看着那人并无恶意,只是语气淡淡,脸上无端的多出一副面具,只是露出那一双眸子,那般的晶莹剔透,隔着那面具,楚明歌仿佛有种熟悉的感觉,眼前的人,似乎是自己所熟悉之人,可是如今,却是无心分辨什么的。
“晚宴只是请了好友宾客,再而说,谁人都知晓我向来不爱热闹,在场约莫便已足矣,如今来这集市上,到也别有一番趣味,你说呢?!”
并未再深究眼前出现的人到底是做如何的打算,只是觉得莫名的熟悉之感,那声音似乎也在哪里听到过,只是听得出极力的压制着,让人忍不住想要一探究竟。
“既是楚府嫡子的生辰,理应热闹所有人才是,小的慕名公子的通秀有余,今个又是公子的生辰,小小薄礼不成敬意,还望公子收下。”
一步步的那人不断的走进,随后便来到楚明歌的身边,摊开手心,一枚方形玉佩便躺在那人的手中。
此时候已是夜幕,河床上不断的有人放着河灯,明亮闪烁般的铺满了整条河道。
岸边不断的有人来往,身旁的大红灯笼还在微微放出自己的光芒,垂柳随风飘摇,一切仿佛是在画卷之中。
说不出的熟悉之感,自己为人处事这么多来,阅人无数,只是眼前的这个人,心里说不出的滋味。
楚明歌堪堪接过玉佩,方形的形状从中间断裂了一块,四角处依稀还能看出花纹,在光芒的照射下,隐约泛着点点光芒。
握在手中,没有再多的情绪的感染,楚明歌极力保持着镇定的模样,微微勾起唇角。
“若是公子不介意,小的陪公子走完这段路,也好趁机像公子讨教一二。”
楚明歌僵持住身影,眸子里的精光在眼前的人身上不断的流转。
“好。”收紧玉佩,楚明歌微微向前一步,随后与那人擦肩而过。是什么样子的感觉呢,或许是自己不断的逃避,早在那人伸出手之时,玉佩躺在手心,自己拿起玉佩之时,就已经知道了眼前的人是秦凌渊。

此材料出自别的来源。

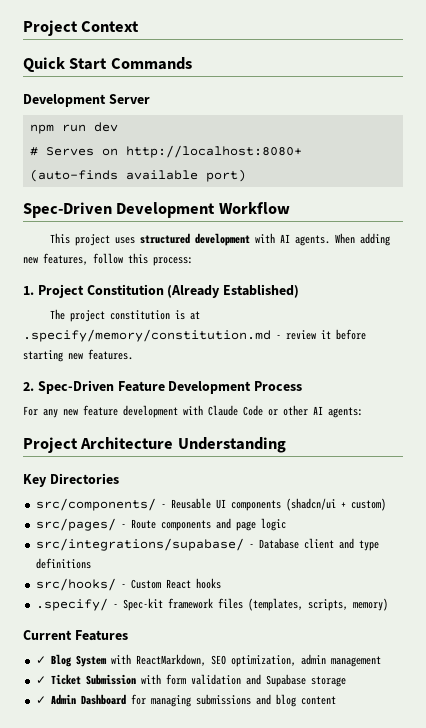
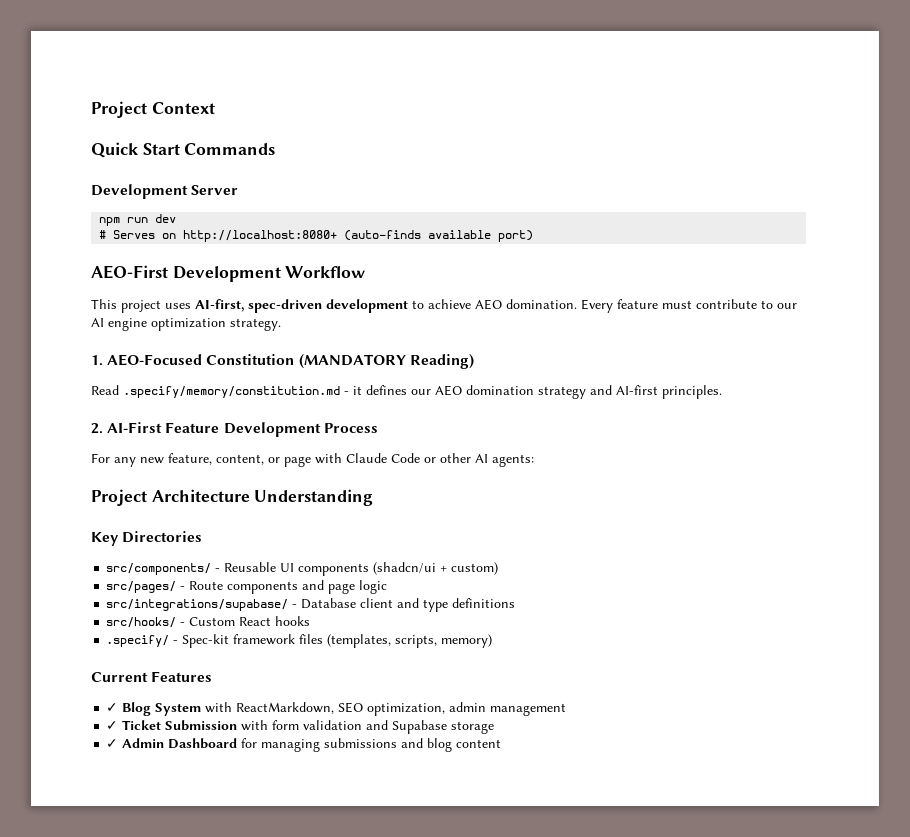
- Spec-Driven Development Workflow
+ AEO-First Development Workflow
- This project uses structured development with AI agents. When adding new features, follow this process:
- 1. Project Constitution (Already Established)
- The project constitution is at .specify/memory/constitution.md - review it before starting new features.
+ This project uses AI-first, spec-driven development to achieve AEO domination. Every feature must contribute to our AI engine optimization strategy.
+ 1. AEO-Focused Constitution (MANDATORY Reading)
+ Read .specify/memory/constitution.md - it defines our AEO domination strategy and AI-first principles.
- 2. Spec-Driven Feature Development Process
+ 2. AI-First Feature Development Process
- For any new feature development with Claude Code or other AI agents:
+ For any new feature, content, or page with Claude Code or other AI agents:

手心里因着尖物被划伤过,即使自己当初拿了药膏给他,可当时,依着自己的身份,秦凌渊对自己的戒备,那药膏却是没有派上用场。
后来冰释前嫌,想必,那时秦凌渊再次涂药膏之时,始终是错过了最佳时机的治疗,手心里依旧会有那道淡淡的伤疤。
再者眼前人的眸子,那双盛满太多情绪的眸子,自己从来没有真正窥探过的,里面到底是怎么一种情绪,这么些年来,自己从来没有真正敢正视过。
可自己不会认错,若他不是秦凌渊,可给自己的感觉,却是那般的熟悉。那时候边关节节传来胜报,那个时候,秦凌渊应该在边关历练才是,又怎么会出现在帝都?
当时自己着实奇怪,可是就凭借着自己与他的师生关系,亦或是同盟关系,在这一天,何德何能能够让他亲自跑来一趟。